| Aim of the exercise |
Which lines come from the start of the records through the line that holds "font-style: none ->"? Write them out word for word.

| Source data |

◆ ◆ ◆ ◆ ◆

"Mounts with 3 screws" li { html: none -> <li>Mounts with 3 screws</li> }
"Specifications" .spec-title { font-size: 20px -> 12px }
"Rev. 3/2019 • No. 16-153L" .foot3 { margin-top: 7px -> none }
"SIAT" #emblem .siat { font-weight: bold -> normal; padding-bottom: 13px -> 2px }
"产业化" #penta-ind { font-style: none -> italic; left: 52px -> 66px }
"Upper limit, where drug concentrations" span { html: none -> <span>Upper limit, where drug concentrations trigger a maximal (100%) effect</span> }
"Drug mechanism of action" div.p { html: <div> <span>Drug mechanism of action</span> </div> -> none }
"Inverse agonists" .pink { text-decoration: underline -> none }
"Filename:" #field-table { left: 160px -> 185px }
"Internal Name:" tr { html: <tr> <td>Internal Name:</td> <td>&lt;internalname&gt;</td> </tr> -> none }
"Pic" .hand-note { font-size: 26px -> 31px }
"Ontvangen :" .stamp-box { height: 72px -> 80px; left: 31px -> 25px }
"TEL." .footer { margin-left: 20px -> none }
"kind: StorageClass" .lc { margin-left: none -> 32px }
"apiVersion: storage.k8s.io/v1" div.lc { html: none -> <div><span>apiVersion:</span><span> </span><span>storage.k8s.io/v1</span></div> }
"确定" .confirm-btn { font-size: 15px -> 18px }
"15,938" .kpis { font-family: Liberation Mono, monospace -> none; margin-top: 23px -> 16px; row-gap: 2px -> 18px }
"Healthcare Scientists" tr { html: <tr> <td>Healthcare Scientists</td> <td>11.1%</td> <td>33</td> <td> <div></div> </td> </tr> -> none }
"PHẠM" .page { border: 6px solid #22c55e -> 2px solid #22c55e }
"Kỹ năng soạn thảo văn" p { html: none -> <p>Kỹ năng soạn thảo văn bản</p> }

◆ ◆ ◆ ◆ ◆

| Reply to the task |
"Mounts with 3 screws" li { html: none -> <li>Mounts with 3 screws</li> }
"Specifications" .spec-title { font-size: 20px -> 12px }
"Rev. 3/2019 • No. 16-153L" .foot3 { margin-top: 7px -> none }
"SIAT" #emblem .siat { font-weight: bold -> normal; padding-bottom: 13px -> 2px }
"产业化" #penta-ind { font-style: none -> italic; left: 52px -> 66px }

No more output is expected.